Friday, June 3, 2011

Fiction Flash: Pulling My Summer Kisses

She used to call me, minutes away from my house. Actually more like a hour after having called earlier to say she would be by in 20 minutes. She wanted to walk in all kinds of weather, usually too late at night for a good end of a day. I got in the habit of saying yes. Long walks. I would listen to her talk.

She would say that I walked fast enough, long enough legs to keep a pace that gave her the exercise she needed. She spoke as swiftly as our legs would carry us. I listened, sometimes with care, sometimes with frustration, sometimes with love, and sometimes because that is what I do.

And some days, I would not listen, wonder if I had heard it all before, wonder why she thought explaining it a second and third time would make the story different (even if the names and places were not the same), thinking that maybe I had her same problem years before and why the world had not ridden itself of it by then. I wondered if I was frustrated by her or by myself—because maybe it was just me who had not ridden myself of life's chronic impediments.

Late summer nights with my friend were easiest. Some, I still remember. Let me see. Was it that first summer night lying in the grass in the middle of the nearby college campus or another a few years later? Not sure which one to remember and which to forget.

I don't remember how she described what happened on that later summer walk. Something about the rain. Something about my arms. Something about how hard it is to let someone love her. Something about it being easier to be with someone who treated her poorly than the fear of being with someone who she might disappoint. I said nothing about my fears of the same.

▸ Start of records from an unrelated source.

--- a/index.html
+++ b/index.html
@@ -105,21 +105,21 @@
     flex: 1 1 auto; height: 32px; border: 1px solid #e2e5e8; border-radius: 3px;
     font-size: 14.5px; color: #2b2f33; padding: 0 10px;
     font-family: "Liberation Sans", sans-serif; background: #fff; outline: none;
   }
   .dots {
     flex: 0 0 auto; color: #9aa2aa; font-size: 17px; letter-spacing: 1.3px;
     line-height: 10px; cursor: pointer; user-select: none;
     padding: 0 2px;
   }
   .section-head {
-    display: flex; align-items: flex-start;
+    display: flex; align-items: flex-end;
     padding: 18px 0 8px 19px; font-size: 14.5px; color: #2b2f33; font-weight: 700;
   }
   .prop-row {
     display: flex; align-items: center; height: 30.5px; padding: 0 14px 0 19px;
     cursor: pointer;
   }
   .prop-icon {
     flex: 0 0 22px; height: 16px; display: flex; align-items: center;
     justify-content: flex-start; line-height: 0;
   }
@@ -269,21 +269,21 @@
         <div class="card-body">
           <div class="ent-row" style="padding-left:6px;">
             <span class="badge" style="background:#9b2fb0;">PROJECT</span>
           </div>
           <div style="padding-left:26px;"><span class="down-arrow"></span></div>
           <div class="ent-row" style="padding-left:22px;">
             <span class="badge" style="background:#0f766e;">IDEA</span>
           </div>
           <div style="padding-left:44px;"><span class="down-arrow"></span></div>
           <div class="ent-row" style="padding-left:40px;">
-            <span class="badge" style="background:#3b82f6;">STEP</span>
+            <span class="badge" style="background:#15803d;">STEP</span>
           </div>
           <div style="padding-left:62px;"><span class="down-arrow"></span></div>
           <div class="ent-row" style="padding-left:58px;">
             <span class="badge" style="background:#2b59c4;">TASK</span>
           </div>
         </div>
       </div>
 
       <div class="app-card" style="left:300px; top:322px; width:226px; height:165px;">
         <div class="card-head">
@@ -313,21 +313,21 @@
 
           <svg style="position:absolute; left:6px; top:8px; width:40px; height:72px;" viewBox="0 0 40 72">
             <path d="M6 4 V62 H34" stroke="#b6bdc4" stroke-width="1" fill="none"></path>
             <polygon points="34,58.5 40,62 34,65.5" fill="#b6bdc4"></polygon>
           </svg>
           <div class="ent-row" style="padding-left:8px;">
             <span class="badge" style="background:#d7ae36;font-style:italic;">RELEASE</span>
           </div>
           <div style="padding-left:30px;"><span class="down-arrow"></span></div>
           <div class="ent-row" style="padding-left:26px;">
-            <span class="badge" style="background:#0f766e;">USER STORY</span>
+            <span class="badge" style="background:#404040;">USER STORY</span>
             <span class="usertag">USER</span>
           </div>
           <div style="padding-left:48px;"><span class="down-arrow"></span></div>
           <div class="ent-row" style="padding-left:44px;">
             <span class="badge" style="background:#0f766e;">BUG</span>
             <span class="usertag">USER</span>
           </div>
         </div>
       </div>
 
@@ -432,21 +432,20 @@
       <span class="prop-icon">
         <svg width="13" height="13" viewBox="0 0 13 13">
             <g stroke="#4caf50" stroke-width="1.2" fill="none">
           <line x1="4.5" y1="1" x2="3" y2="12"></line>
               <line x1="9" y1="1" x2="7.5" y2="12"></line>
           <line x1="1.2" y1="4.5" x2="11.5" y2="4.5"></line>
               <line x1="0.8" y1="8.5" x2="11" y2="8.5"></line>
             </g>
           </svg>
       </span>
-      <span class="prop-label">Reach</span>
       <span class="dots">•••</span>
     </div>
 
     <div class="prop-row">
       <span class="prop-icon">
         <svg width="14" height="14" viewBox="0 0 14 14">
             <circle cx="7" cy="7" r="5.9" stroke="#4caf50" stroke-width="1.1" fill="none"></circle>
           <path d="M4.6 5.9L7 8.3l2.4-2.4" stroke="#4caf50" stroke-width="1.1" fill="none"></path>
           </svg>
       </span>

That first summer walk, we lie on the grass, me wondering if I should kiss her. I am still wondering. Instead I just turned periodically to watch her gaze at the sky. I gazed at the sky, too, even though the city lights washed out the night-sky sparkle. Where do we look in those awkward moments? And somehow my mind made this moment into an episode akin to spending an entire dinner looking at a date's earring—too shy to look in the eye; too modest to be caught looking lower.

I was so much more grown up then.

I didn't know how much she wanted me to kiss her. Neither of us realized at the time how much easier life would have been if we had left that later paused walk moment as undisturbed as the first. Years later, on that rainy night, we would fall in deeper than a mere kiss. Rain. Arms. Complicated longings unnecessarily confused by conflicting emotions, sensibilities, and circumstances to avoid.

But that first night was fine the way it was, in the grass with the summer night sky. Hardly a soul crossing campus, no rolling traffic, and no singing katydids. Just the appropriately paralyzing cacophony running through our heads, our shy modesty staring at the summer night sky.

6 comments:

Dangerous Linda said...

must all love stories be twisted and tragic?

Clarence said...

Oh,dear danger woman, just twisted.

carolyn said...

Isn't there a song with a line, "just go ahead and kiss the girl." That might be the advice you should pass along to Sid. The girl will let you know if it was welcomed or not.

Clarence said...

Oh, dear Carolyn, some kisses are better left pulled rather than landed, and knowing this means I have a lot more women friends--especially ones whose future boyfriends and husbands will take notice of the lingering vapors.

This is why most of my many friends are women and most of the men who bother being my friends are the men who love them.

Clarence said...

I have lost a couple of friends from not pulling kisses, and not because it was unwelcome.

Clarence said...

And sometimes unwelcome sets up a bigger loss than disappointment and more than just a "no thanks."